San Diego Man Says He Can't Remember Killing Wife

A San Diego man has been found guilty of the violent murder of his estranged wife.

The case of defendant Armando Perez, who was 37 a the time of the murder, has been long and difficult for all involved. His wife, 19 year old Diana Gonzalez, was killed in a men's restroom of the San Diego City College back on October 12, 2010. Her death was distressingly thorough: she was strangled, stabbed multiple times in her face, neck, chest and genitals, and had the word "Bitch" carved into her back.

The altercation took place a few months after the birth of the couple's first child, a girl. Gonzalez had been taking classes at the college, with plans to become a nurse. She and Perez already had a history of domestic violence; the killing came shortly after Perez allegedly kept her prisoner in a motel room for two days against her will. Police had investigated the incident but did not issue charges.

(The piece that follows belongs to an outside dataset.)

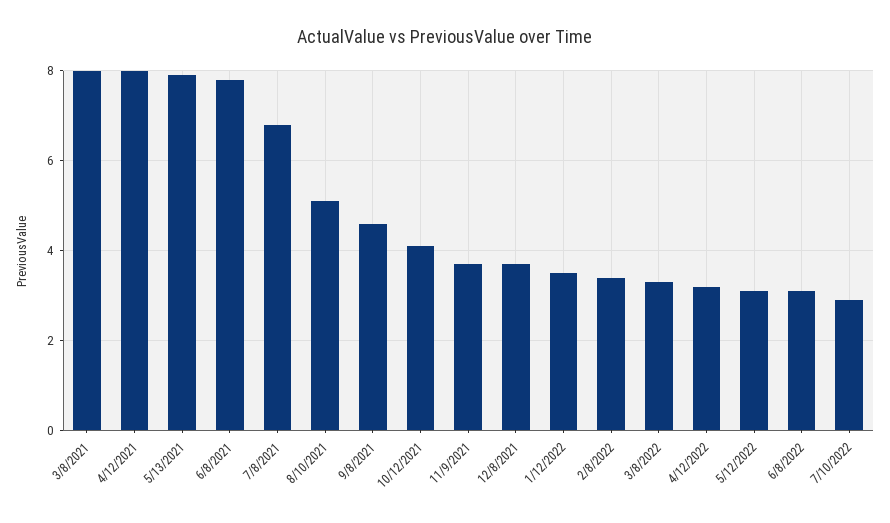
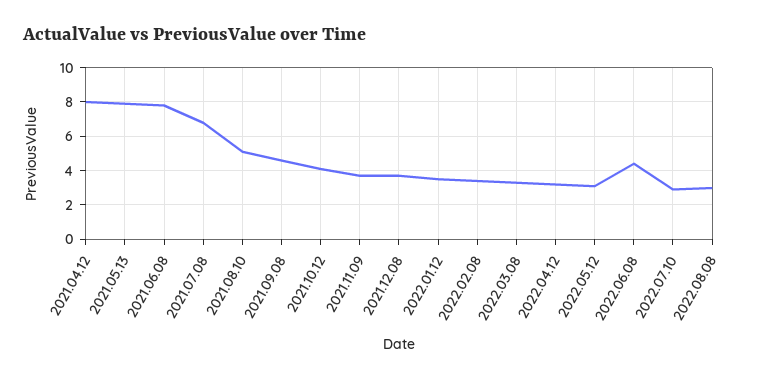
3/8/2021: 8 -> none
6/8/2022: 3 -> 4.5
2022.08.08: none -> 3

"He just choked my sister, and threw her in the car, and my sister literally didn't know anything about herself until she woke up, and she had blood all over her face," Gonzalez's sister, Janette, said about the incident.

Gonzalez had a restraining order against him when she was killed.

Perez says that the killing occurred during an argument, during which Gonzalez called him "stupid" and threatened to withhold access to the couple's daughter.

After the killing, Perez fled to Mexico and went into hiding for about a year. He was eventually captured and sent back to the United States to face charges for the murder.

Perez plead guilty in 2014, but an appeals court threw it out after determining that he did not have proper counsel. His second trial ended on Friday, September 15, 2017, with him found guilty of both first-degree murder and lying in wait. He will not be sentenced until November 16.

Perez maintains that he should have been charged with manslaughter, as he believes that he killed his wife in a fit of passion, not premeditated murder. However, he claims that he does not remember actually committing the bloody crime, though he can recall at least some of the fight beforehand, as well as the aftermath, where he washed his hands and took the knife before fleeing.

“It was me but I just became a monster. I don’t know what happened,” he testified.